(Before-and-after change records)
════════════════════
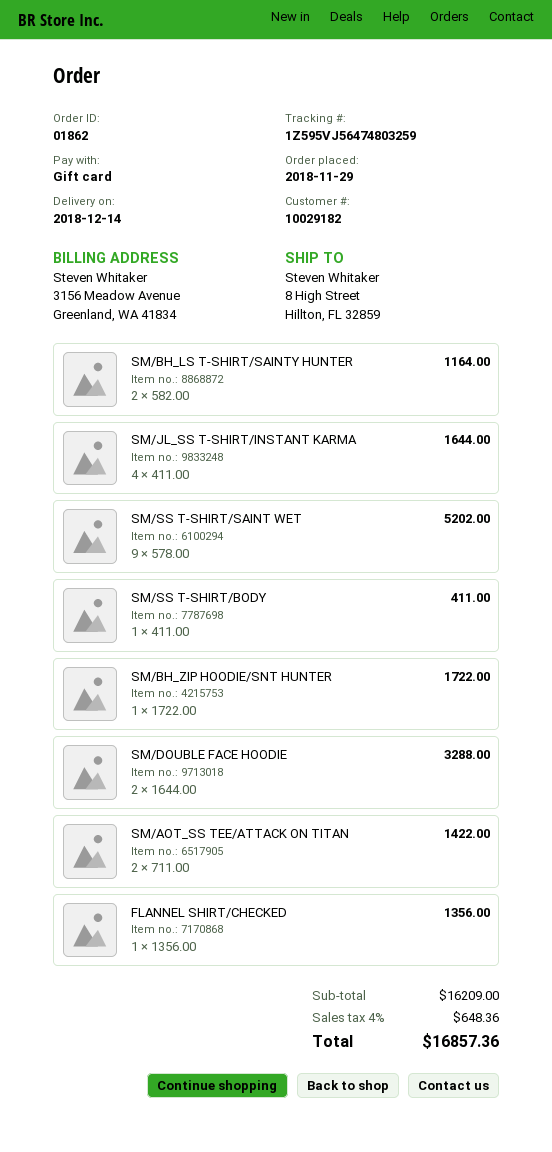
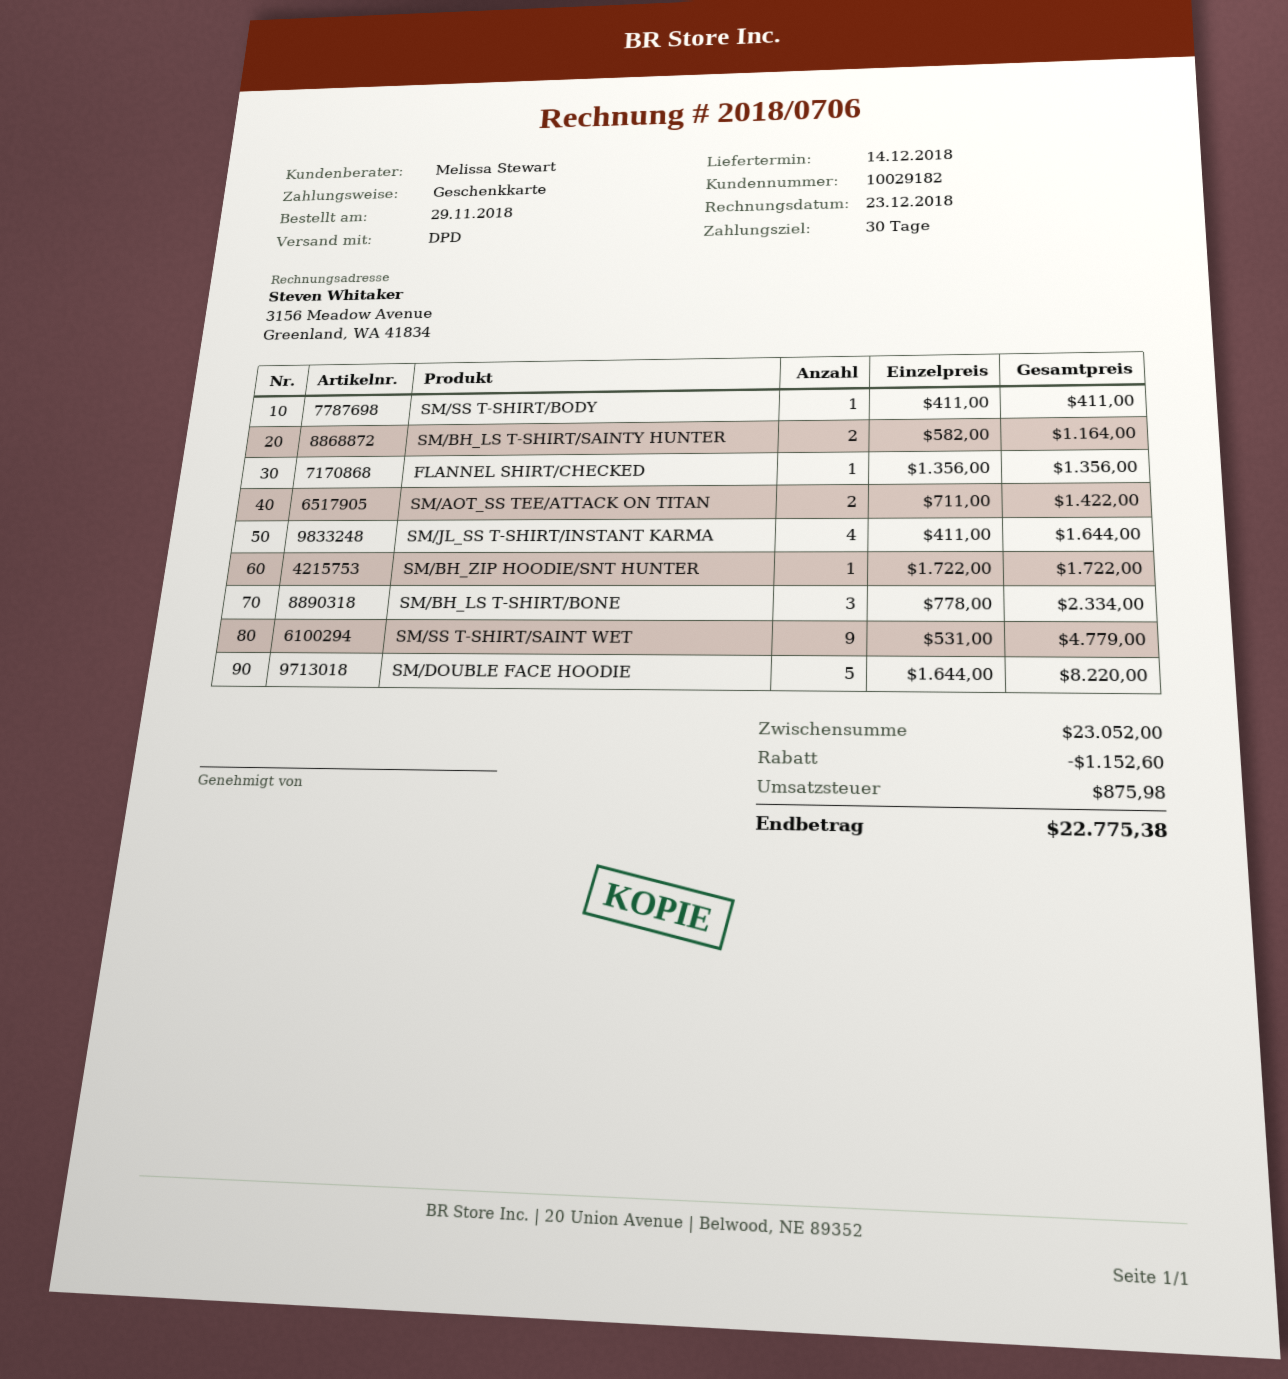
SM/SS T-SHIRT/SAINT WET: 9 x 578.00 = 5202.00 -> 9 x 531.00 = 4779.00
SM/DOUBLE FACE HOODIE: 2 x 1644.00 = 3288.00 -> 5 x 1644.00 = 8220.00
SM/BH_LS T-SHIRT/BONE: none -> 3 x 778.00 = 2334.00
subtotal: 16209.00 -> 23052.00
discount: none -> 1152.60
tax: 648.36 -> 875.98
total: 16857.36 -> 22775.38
════════════════════
[Task]
In the records above, find each line that mentions the word "SHIRT", and copy it.

[Task result]
SM/SS T-SHIRT/SAINT WET: 9 x 578.00 = 5202.00 -> 9 x 531.00 = 4779.00
SM/BH_LS T-SHIRT/BONE: none -> 3 x 778.00 = 2334.00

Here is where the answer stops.